* _Aim of the exercise_:
Find "Service Deletion procedure" in the records that follow; print that line and each subsequent line through the last one, verbatim and with nothing added.

Data entries:
+++++

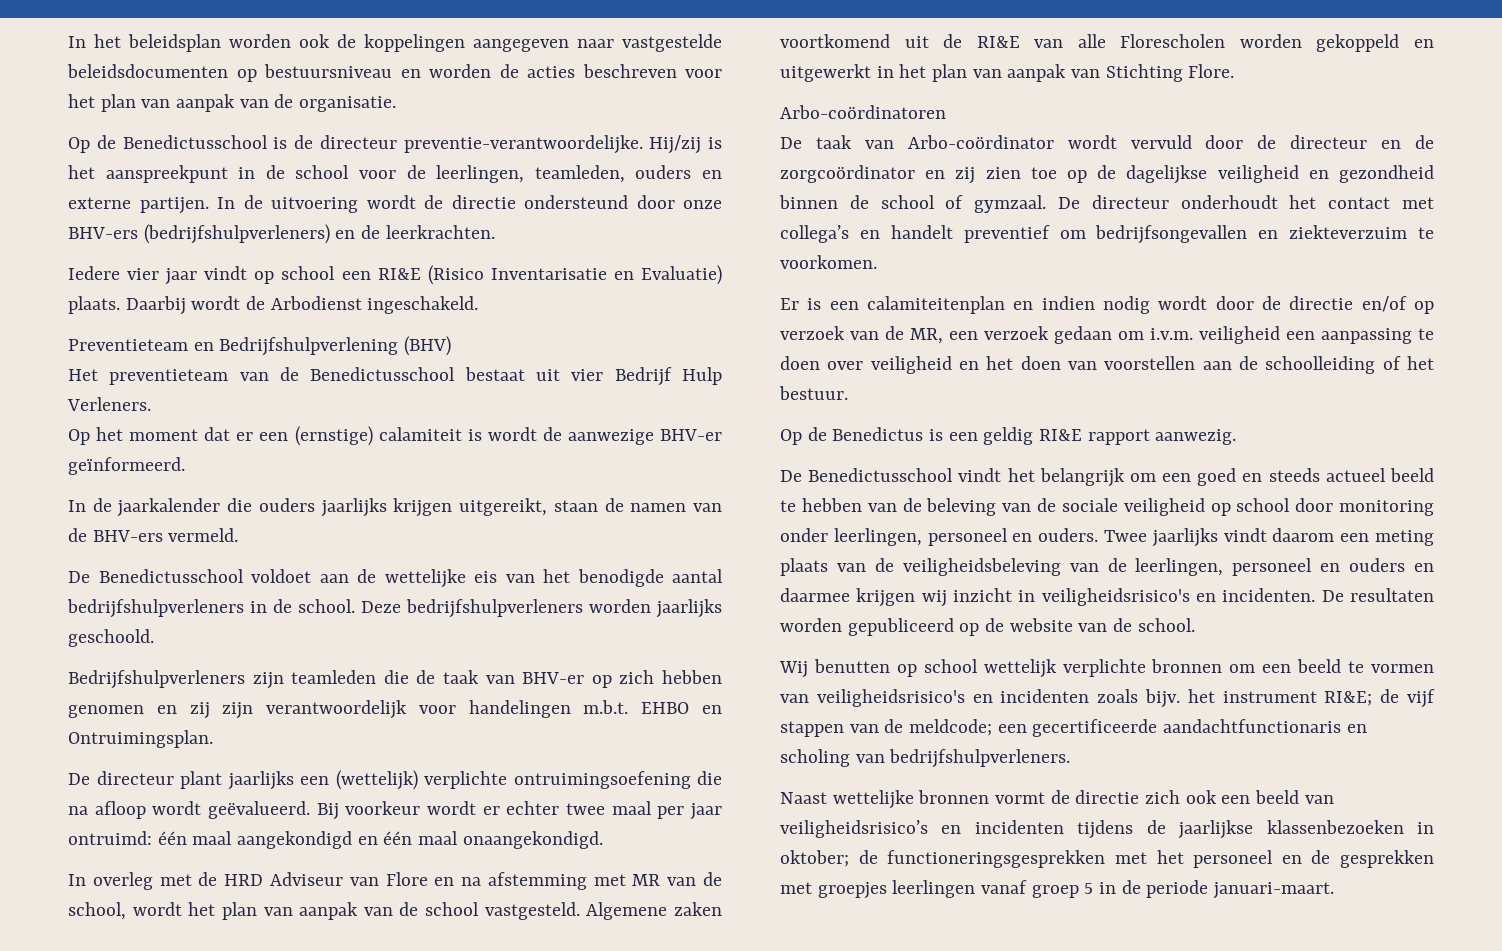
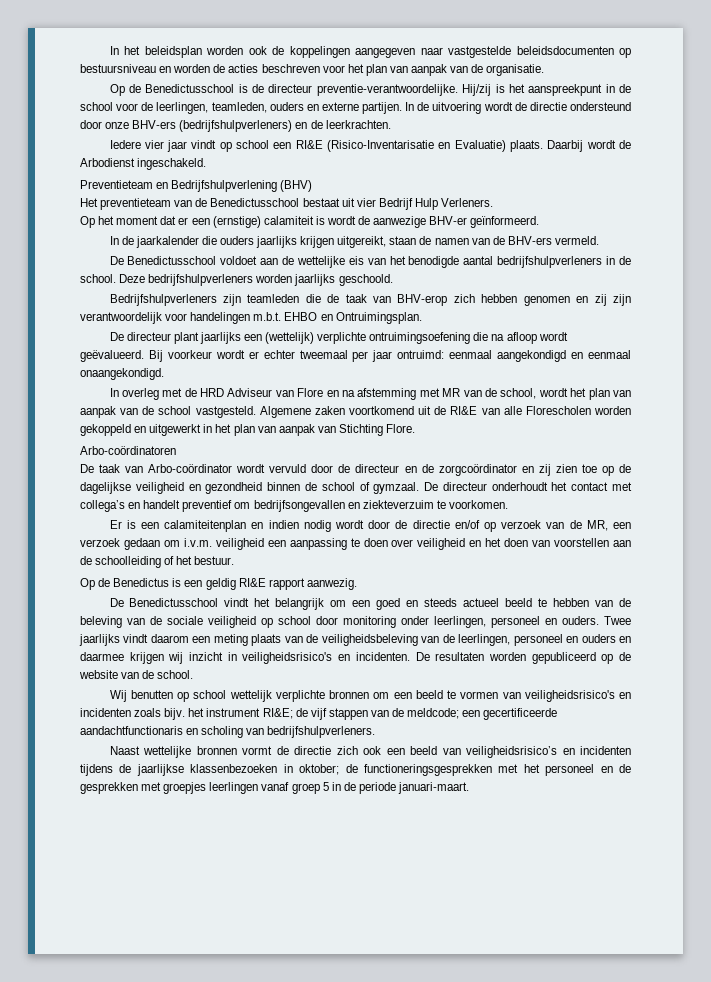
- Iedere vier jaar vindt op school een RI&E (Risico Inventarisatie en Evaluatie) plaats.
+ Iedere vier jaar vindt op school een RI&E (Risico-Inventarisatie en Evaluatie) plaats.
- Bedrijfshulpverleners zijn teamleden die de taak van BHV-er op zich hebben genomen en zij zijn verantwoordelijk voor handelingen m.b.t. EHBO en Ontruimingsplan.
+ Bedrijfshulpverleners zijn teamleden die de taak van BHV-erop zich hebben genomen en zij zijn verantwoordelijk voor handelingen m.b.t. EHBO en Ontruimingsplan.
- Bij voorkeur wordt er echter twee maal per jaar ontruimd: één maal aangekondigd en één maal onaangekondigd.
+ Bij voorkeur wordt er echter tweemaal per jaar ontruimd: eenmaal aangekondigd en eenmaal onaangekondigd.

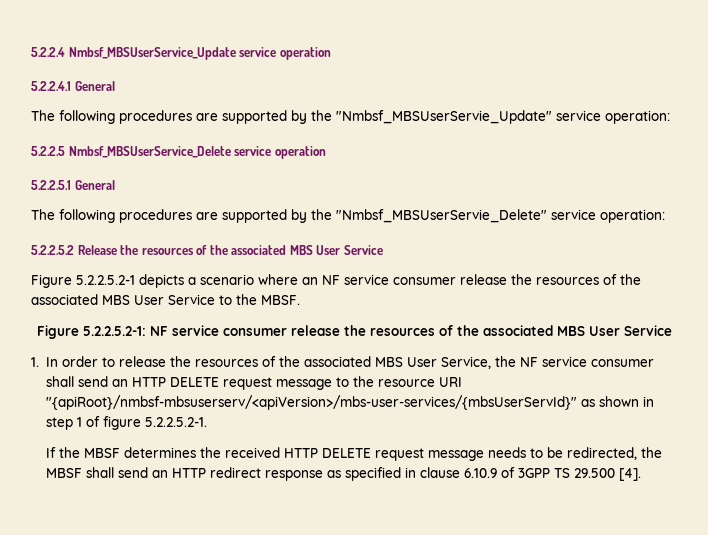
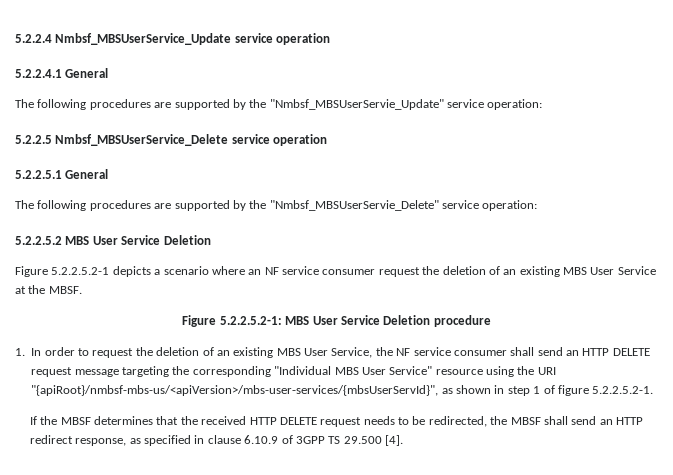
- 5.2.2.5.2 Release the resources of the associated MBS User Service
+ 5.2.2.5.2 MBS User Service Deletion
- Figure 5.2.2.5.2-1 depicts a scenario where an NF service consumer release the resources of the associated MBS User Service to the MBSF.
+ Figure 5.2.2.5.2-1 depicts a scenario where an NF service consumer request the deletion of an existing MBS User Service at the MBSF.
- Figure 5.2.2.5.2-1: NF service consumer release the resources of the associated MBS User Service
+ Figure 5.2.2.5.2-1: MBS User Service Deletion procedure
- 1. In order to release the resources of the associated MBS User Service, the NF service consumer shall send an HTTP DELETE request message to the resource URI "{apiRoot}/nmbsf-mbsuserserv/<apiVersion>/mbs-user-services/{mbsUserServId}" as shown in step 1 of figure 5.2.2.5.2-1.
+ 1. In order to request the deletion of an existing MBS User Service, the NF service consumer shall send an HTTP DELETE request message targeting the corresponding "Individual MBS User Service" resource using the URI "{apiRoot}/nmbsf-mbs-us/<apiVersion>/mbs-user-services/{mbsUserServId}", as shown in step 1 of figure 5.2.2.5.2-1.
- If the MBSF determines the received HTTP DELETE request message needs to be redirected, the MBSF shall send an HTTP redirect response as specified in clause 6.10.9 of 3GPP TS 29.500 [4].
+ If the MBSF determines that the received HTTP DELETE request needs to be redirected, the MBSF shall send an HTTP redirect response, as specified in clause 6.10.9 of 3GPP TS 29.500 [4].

+++++

* _Output for this exercise_:
+ Figure 5.2.2.5.2-1: MBS User Service Deletion procedure
- 1. In order to release the resources of the associated MBS User Service, the NF service consumer shall send an HTTP DELETE request message to the resource URI "{apiRoot}/nmbsf-mbsuserserv/<apiVersion>/mbs-user-services/{mbsUserServId}" as shown in step 1 of figure 5.2.2.5.2-1.
+ 1. In order to request the deletion of an existing MBS User Service, the NF service consumer shall send an HTTP DELETE request message targeting the corresponding "Individual MBS User Service" resource using the URI "{apiRoot}/nmbsf-mbs-us/<apiVersion>/mbs-user-services/{mbsUserServId}", as shown in step 1 of figure 5.2.2.5.2-1.
- If the MBSF determines the received HTTP DELETE request message needs to be redirected, the MBSF shall send an HTTP redirect response as specified in clause 6.10.9 of 3GPP TS 29.500 [4].
+ If the MBSF determines that the received HTTP DELETE request needs to be redirected, the MBSF shall send an HTTP redirect response, as specified in clause 6.10.9 of 3GPP TS 29.500 [4].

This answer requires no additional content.